--- TASK PROMPT ---
Print nothing except the lines of the listing below from the line with "customer number: 10081497 -> 10089497" to the line with "total: 2548.08 -> 2648.69", each exactly as written, both ends included.

*** Begin section ***

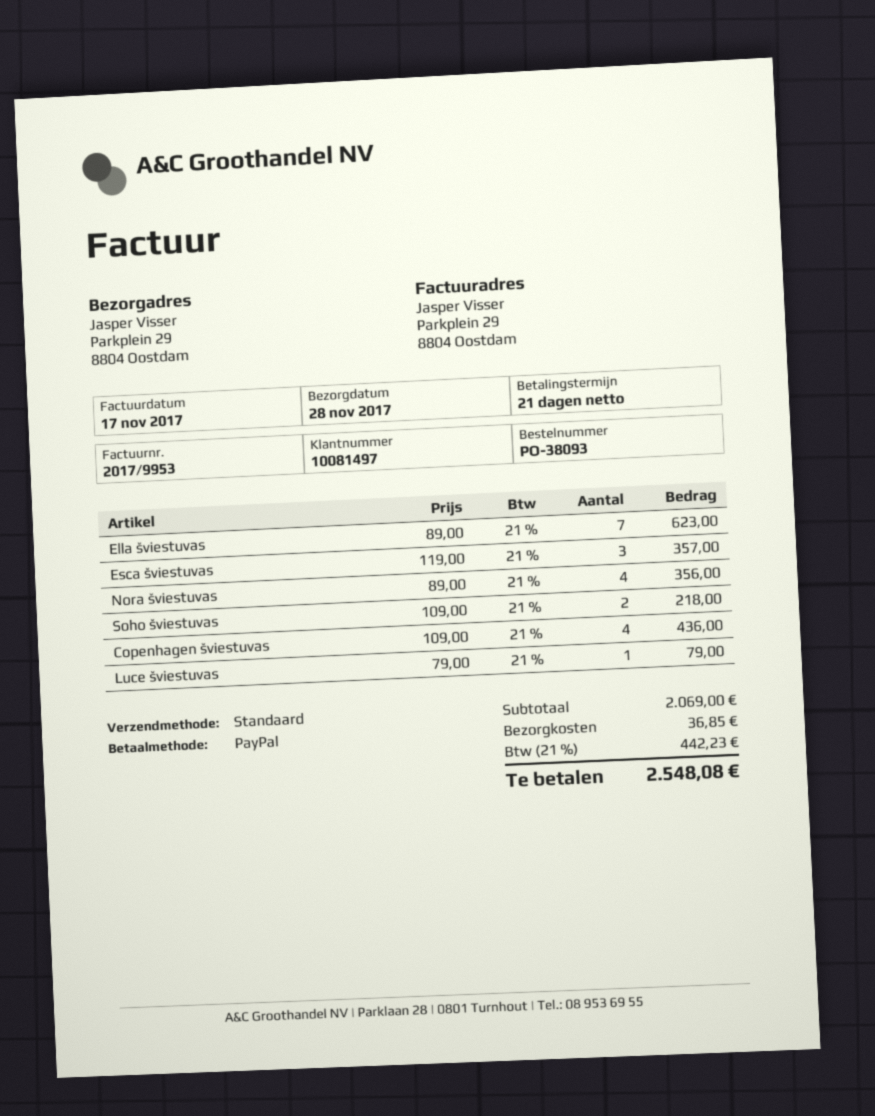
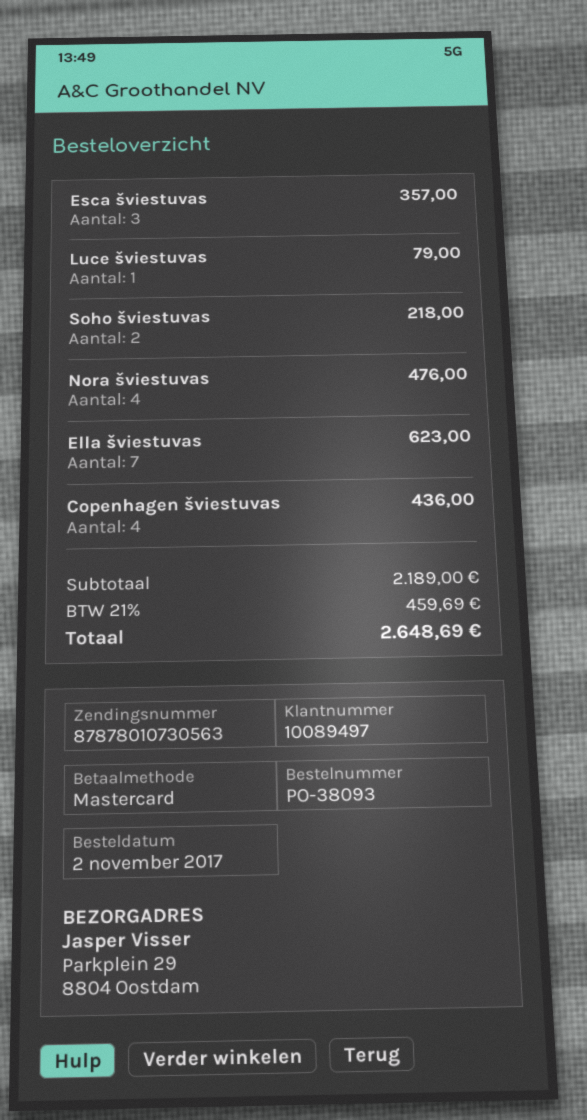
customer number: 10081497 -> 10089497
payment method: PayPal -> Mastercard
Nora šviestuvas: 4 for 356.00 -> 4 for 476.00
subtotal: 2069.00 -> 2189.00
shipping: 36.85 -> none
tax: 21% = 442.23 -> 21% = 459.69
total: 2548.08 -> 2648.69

*** End section ***
*** Begin section ***

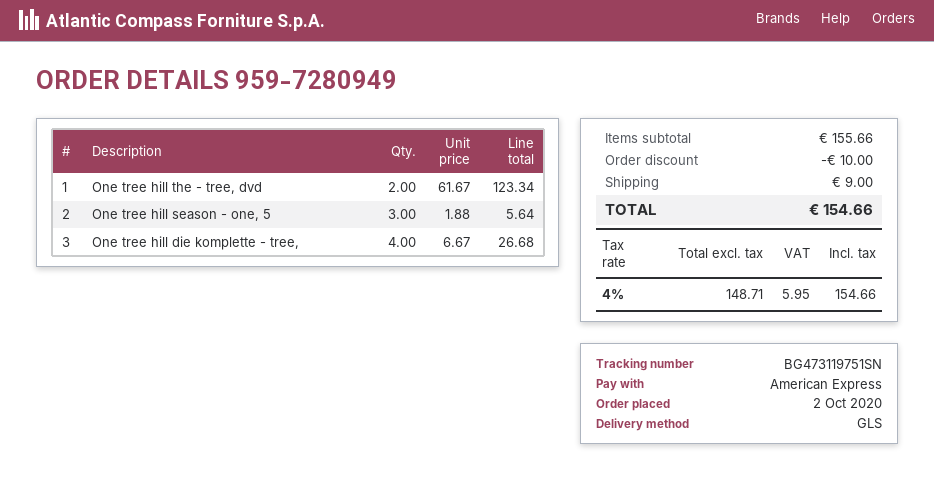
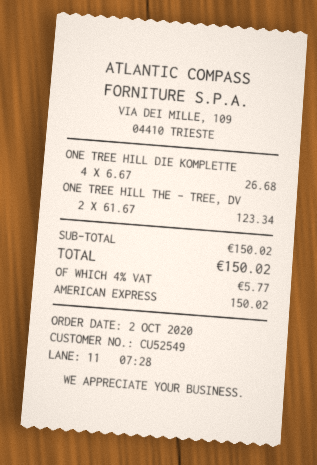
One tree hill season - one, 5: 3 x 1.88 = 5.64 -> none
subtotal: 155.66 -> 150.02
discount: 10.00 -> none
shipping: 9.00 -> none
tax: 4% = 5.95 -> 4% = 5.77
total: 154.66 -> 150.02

*** End section ***

--- WRITTEN RESPONSE ---
customer number: 10081497 -> 10089497
payment method: PayPal -> Mastercard
Nora šviestuvas: 4 for 356.00 -> 4 for 476.00
subtotal: 2069.00 -> 2189.00
shipping: 36.85 -> none
tax: 21% = 442.23 -> 21% = 459.69
total: 2548.08 -> 2648.69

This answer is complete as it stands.